As you restate the entries, keep every word intact and leave out whatever images they hold.

==== Dataset extract

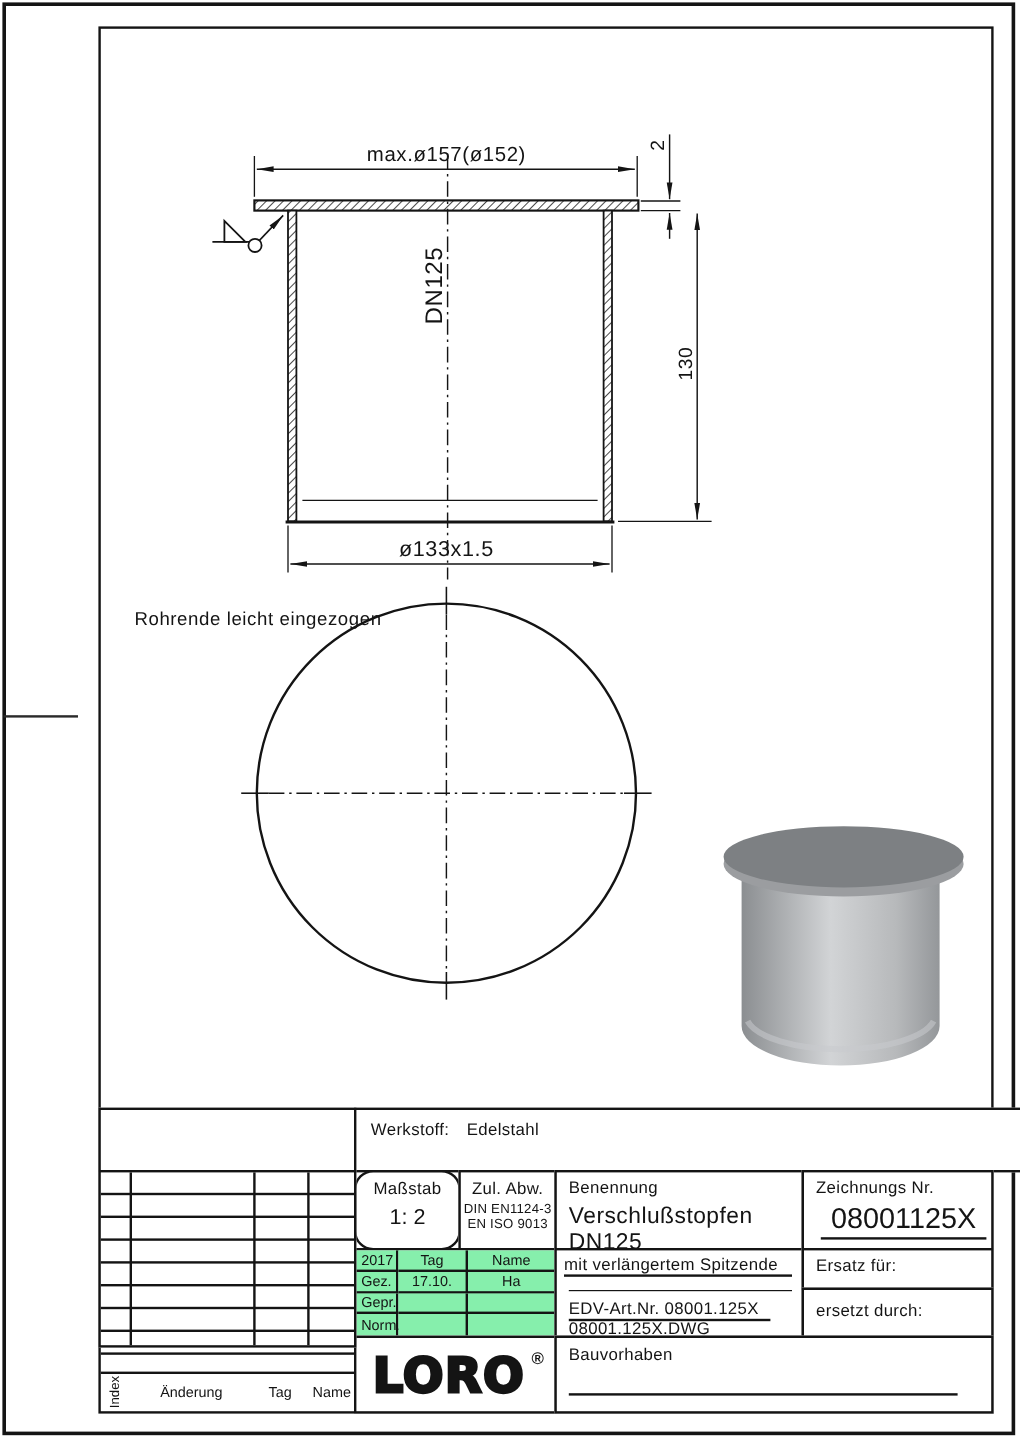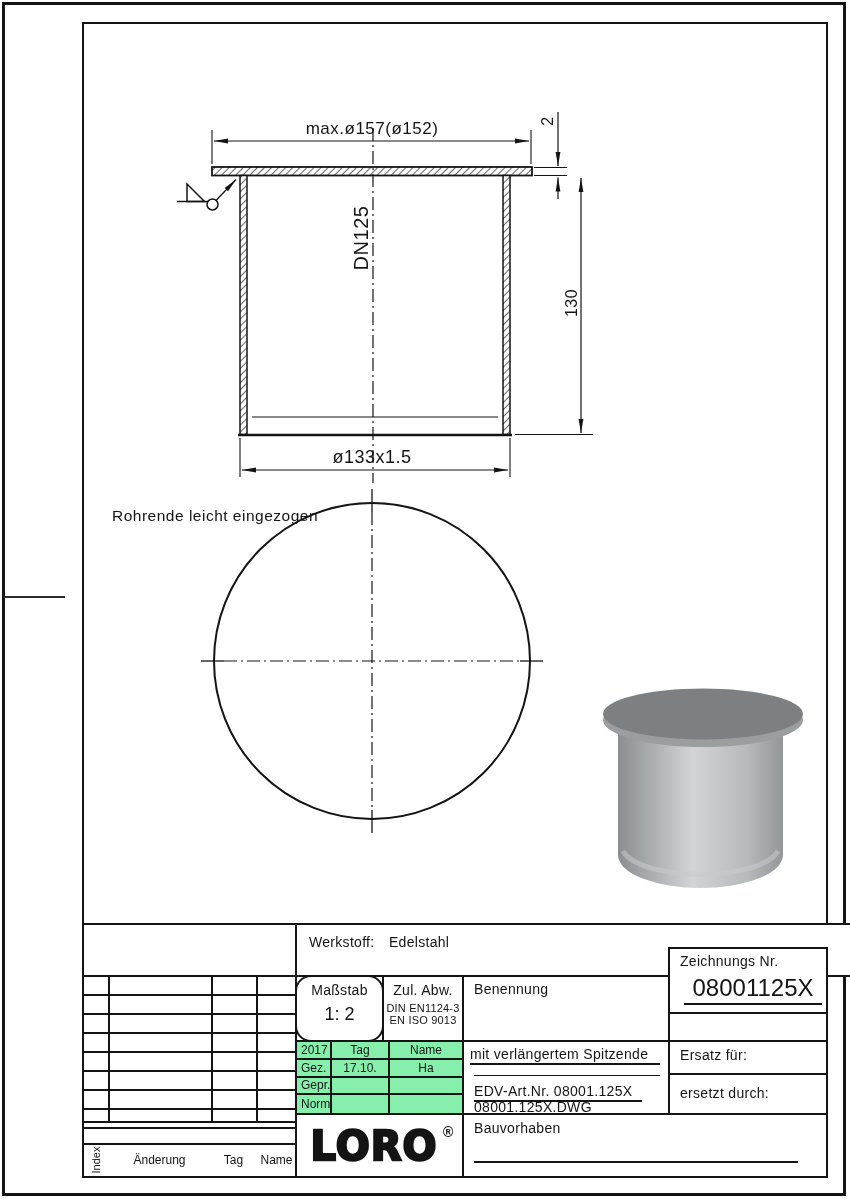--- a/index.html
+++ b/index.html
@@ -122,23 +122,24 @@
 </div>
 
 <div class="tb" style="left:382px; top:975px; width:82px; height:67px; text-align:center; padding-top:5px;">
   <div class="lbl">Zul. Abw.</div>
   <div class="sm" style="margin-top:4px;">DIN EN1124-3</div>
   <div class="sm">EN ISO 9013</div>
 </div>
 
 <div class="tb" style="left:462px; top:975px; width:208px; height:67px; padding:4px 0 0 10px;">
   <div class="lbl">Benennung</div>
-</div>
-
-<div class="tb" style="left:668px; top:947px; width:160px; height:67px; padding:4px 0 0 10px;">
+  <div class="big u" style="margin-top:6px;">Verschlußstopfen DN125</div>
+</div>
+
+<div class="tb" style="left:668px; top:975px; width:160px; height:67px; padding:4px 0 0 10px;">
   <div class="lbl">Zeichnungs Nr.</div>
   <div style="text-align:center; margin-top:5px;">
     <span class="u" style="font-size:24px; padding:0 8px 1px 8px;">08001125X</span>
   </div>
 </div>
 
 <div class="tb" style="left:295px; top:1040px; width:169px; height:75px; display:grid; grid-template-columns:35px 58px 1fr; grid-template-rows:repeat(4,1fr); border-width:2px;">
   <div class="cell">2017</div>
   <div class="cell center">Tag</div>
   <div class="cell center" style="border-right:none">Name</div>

========

Answer space:
--- a/index.html
+++ b/index.html
@@ -122,23 +122,24 @@
 </div>
 
 <div class="tb" style="left:382px; top:975px; width:82px; height:67px; text-align:center; padding-top:5px;">
   <div class="lbl">Zul. Abw.</div>
   <div class="sm" style="margin-top:4px;">DIN EN1124-3</div>
   <div class="sm">EN ISO 9013</div>
 </div>
 
 <div class="tb" style="left:462px; top:975px; width:208px; height:67px; padding:4px 0 0 10px;">
   <div class="lbl">Benennung</div>
-</div>
-
-<div class="tb" style="left:668px; top:947px; width:160px; height:67px; padding:4px 0 0 10px;">
+  <div class="big u" style="margin-top:6px;">Verschlußstopfen DN125</div>
+</div>
+
+<div class="tb" style="left:668px; top:975px; width:160px; height:67px; padding:4px 0 0 10px;">
   <div class="lbl">Zeichnungs Nr.</div>
   <div style="text-align:center; margin-top:5px;">
     <span class="u" style="font-size:24px; padding:0 8px 1px 8px;">08001125X</span>
   </div>
 </div>
 
 <div class="tb" style="left:295px; top:1040px; width:169px; height:75px; display:grid; grid-template-columns:35px 58px 1fr; grid-template-rows:repeat(4,1fr); border-width:2px;">
   <div class="cell">2017</div>
   <div class="cell center">Tag</div>
   <div class="cell center" style="border-right:none">Name</div>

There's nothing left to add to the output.